What We're Listening For On Honeysuckle Rose

  • Energy for starters. What could be more important than the life of the music?
  • The Big Sound comes next -- wall to wall, lots of depth, huge space, three-dimensionality, all that sort of thing.
  • Then transient information -- fast, clear, sharp attacks, not the smear and thickness common to most LPs.
  • Tight, note-like bass with clear fingering -- which ties in with good transient information, as well as the issue of frequency extension further down.
  • Next: transparency -- the quality that allows you to hear deep into the soundfield, showing you the space and air around all the players.
  • Then: presence and immediacy. The vocals aren't "back there" somewhere, way behind the speakers. They're front and center where any recording engineer worth his salt would have put them.
  • Extend the top and bottom and voila, you have The Real Thing -- an honest to goodness Hot Stamper.

Vinyl Condition

Mint Minus Minus and maybe a bit better is about as quiet as any vintage pressing will play, and since only the right vintage pressings have any hope of sounding good on this album, that will most often be the playing condition of the copies we sell. (The copies that are even a bit noisier get listed on the site are seriously reduced prices or traded back in to the local record stores we shop at.)

Those of you looking for quiet vinyl will have to settle for the sound of later pressings and Heavy Vinyl reissues, purchased elsewhere of course as we have no interest in selling records that don't have the vintage analog magic that is a key part of the appeal of these wonderful recordings.

If you want to make the trade-off between bad sound and quiet surfaces with whatever Heavy Vinyl pressing might be available, well, that's certainly your prerogative, but we can't imagine losing what's good about this music -- the size, the energy, the presence, the clarity, the weight -- just to hear it with less background noise.

Side One

  • On The Road Again
  • Pick Up The Tempo
  • Heaven Or Hell
  • Fiddlin' Around
  • Blue Eyes Crying In The Rain
  • Working Man Blues

Side Two

  • Jumpin' Cotton Eyed Joe
  • Whiskey River
  • Bloody Mary Morning
  • Loving You Was Easier (Than Anything I'll Ever Do Again)
  • I Don't Do Windows
  • Coming Back To Texas

Side Three

  • If You Want Me To Love You I Will
  • It's Not Supposed To Be That Way
  • You Show Me Yours (And I'll Show You Mine)
  • If You Could Touch Her At All
  • Angel Flying Too Close To The Ground
  • I Guess I've Come To Live Here In Your Eyes

Side Four

  • Angel Eyes (Angel Eyes)
  • So You Think You're A Cowboy
  • Make The World Go Away
  • Two Sides To Every Story
  • A Song For You
  • Uncloudy Day

AMG 4 Star Review

The soundtrack to Honeysuckle Rose is an anomaly in the genre. It is really a collection of songs by Willie Nelson and his Family band as well as a host of friends like Jody Payne, Johnny Gimble, Amy Irving, Hank Cochran, Jeannie Seely, Kenneth Threadgill, Dyan Cannon, and Emmylou Harris, all of it set in a concert-like atmosphere and performed live in front of an audience.
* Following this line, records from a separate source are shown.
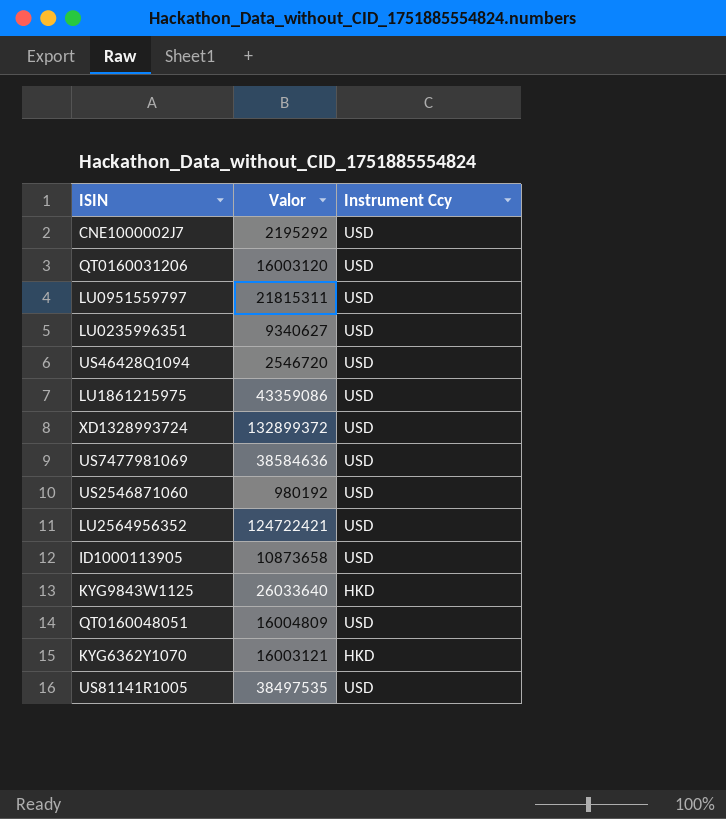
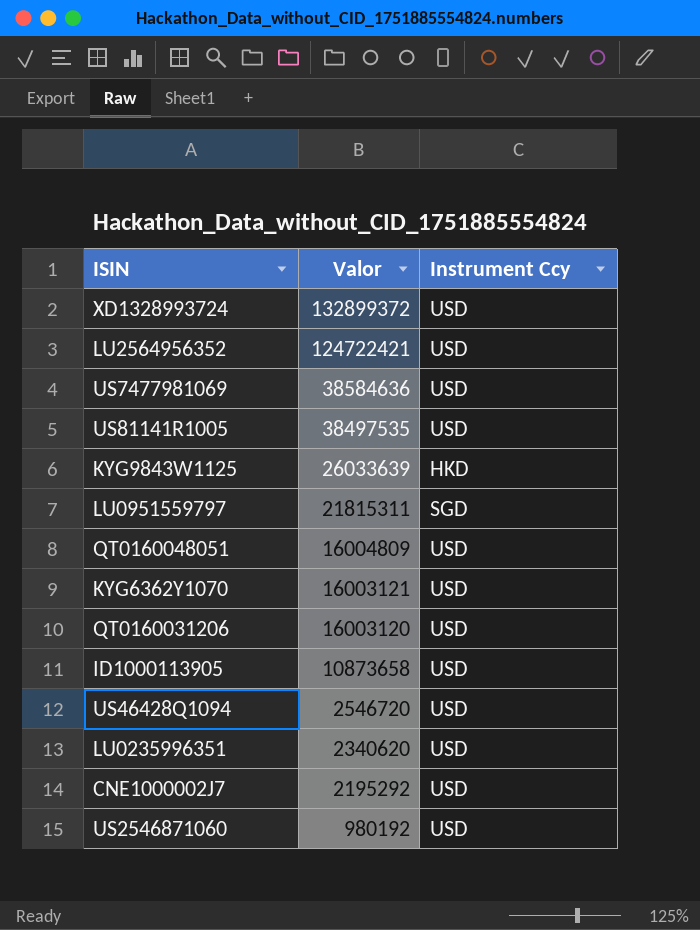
row order: none -> Valor descending
row LU1861215975: 43359086 | USD -> none
KYG9843W1125 | Valor: 26033640 -> 26033639
LU0951559797 | Instrument Ccy: USD -> SGD
KYG6362Y1070 | Instrument Ccy: HKD -> USD
LU0235996351 | Valor: 9340627 -> 2340620

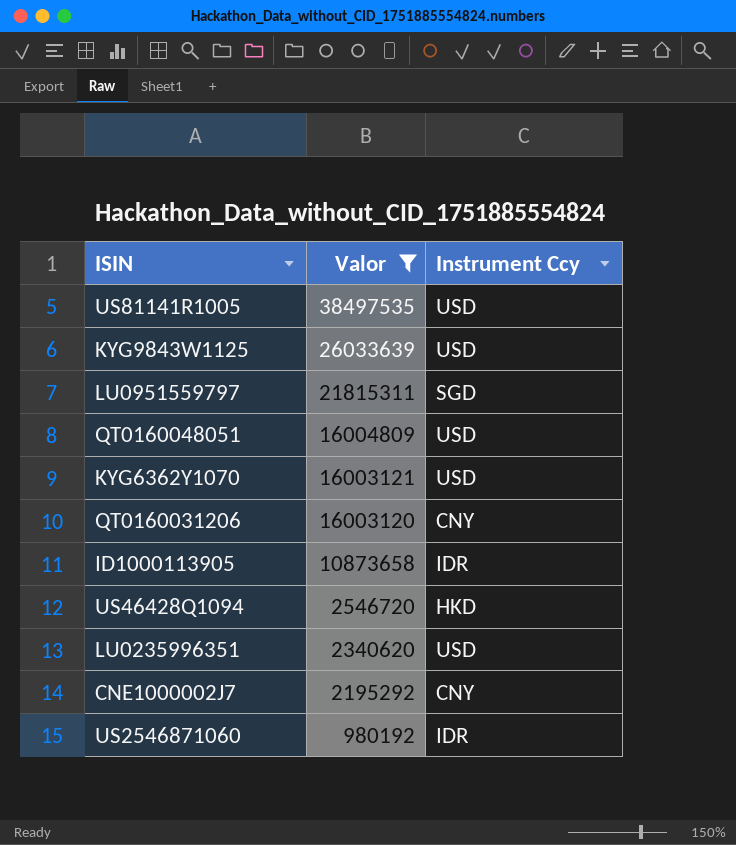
filter: none -> Valor <= 38497535
KYG9843W1125 | Instrument Ccy: HKD -> USD
QT0160031206 | Instrument Ccy: USD -> CNY
ID1000113905 | Instrument Ccy: USD -> IDR
US46428Q1094 | Instrument Ccy: USD -> HKD
CNE1000002J7 | Instrument Ccy: USD -> CNY
US2546871060 | Instrument Ccy: USD -> IDR

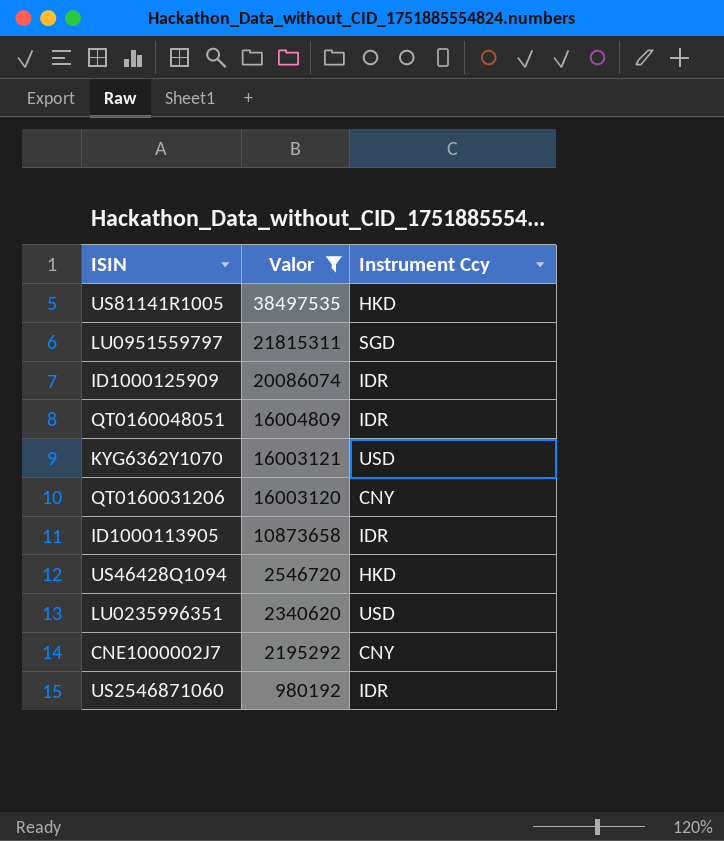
row KYG9843W1125: 26033639 | USD -> none
US81141R1005 | Instrument Ccy: USD -> HKD
row ID1000125909: none -> 20086074 | IDR
QT0160048051 | Instrument Ccy: USD -> IDR

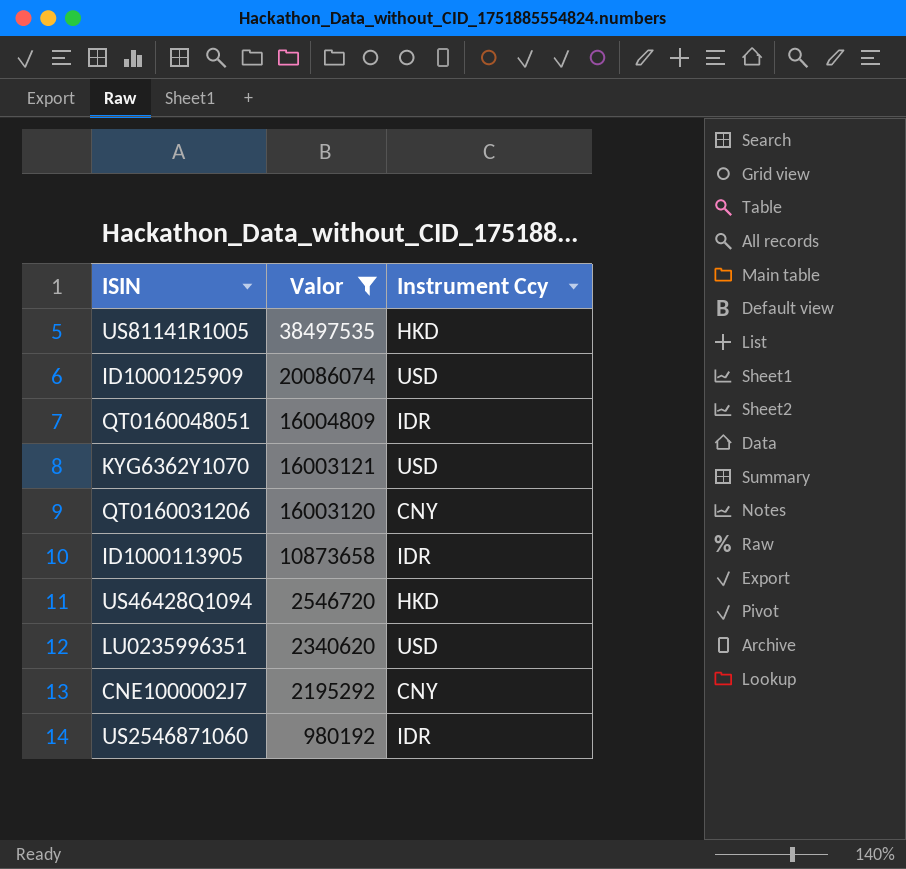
row LU0951559797: 21815311 | SGD -> none
ID1000125909 | Instrument Ccy: IDR -> USD

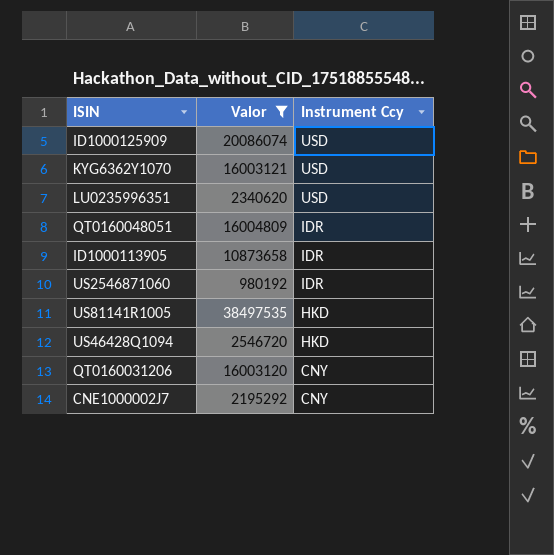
row order: Valor descending -> Instrument Ccy descending

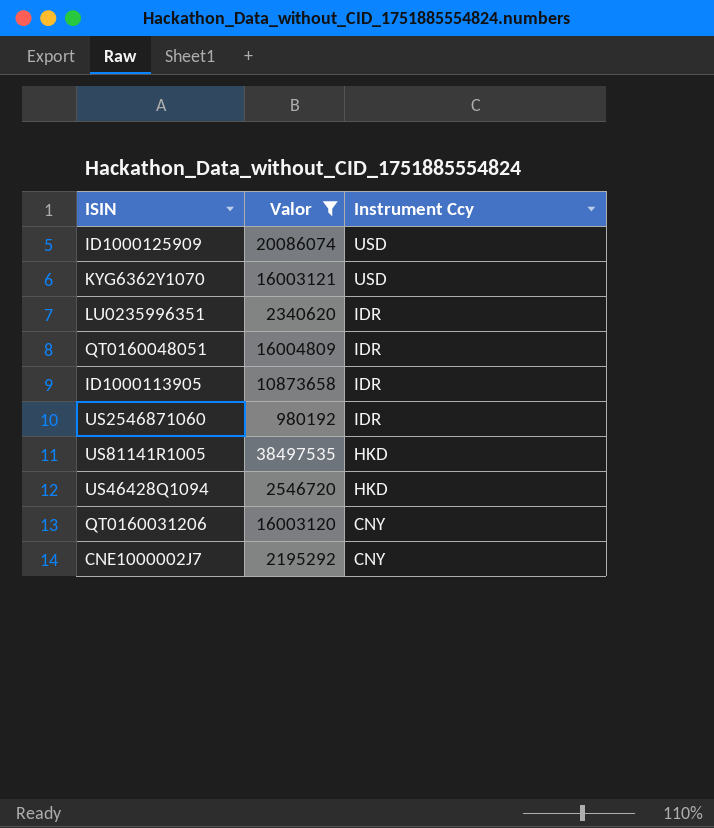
LU0235996351 | Instrument Ccy: USD -> IDR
Now it's true that Nelson is the hero of the movie, but the movie hardly matters when it comes to the soundtrack because it stands so well as a document on its own. Cochran's performances are as inspiring as anything he ever did in his life. Nelson's readings of his own tunes like "Bloody Mary Morning," "On the Road Again," "Pick Up the Tempo," "Heaven or Hell," and others are solid, inspired, and rollicking.

His versions of tunes written by Kris Kristofferson ("Loving Her Was Easier Than Anything I'll Ever Do Again"), Rodney Crowell ("Angel Eyes"), and Lee Clayton ("If You Could Touch Her at All") blow away the studio versions. And the duets with Cannon, Harris, and Irving are moving and direct. The sound is much improved on this LP with a real bass presence and far less crowd noise during the performances.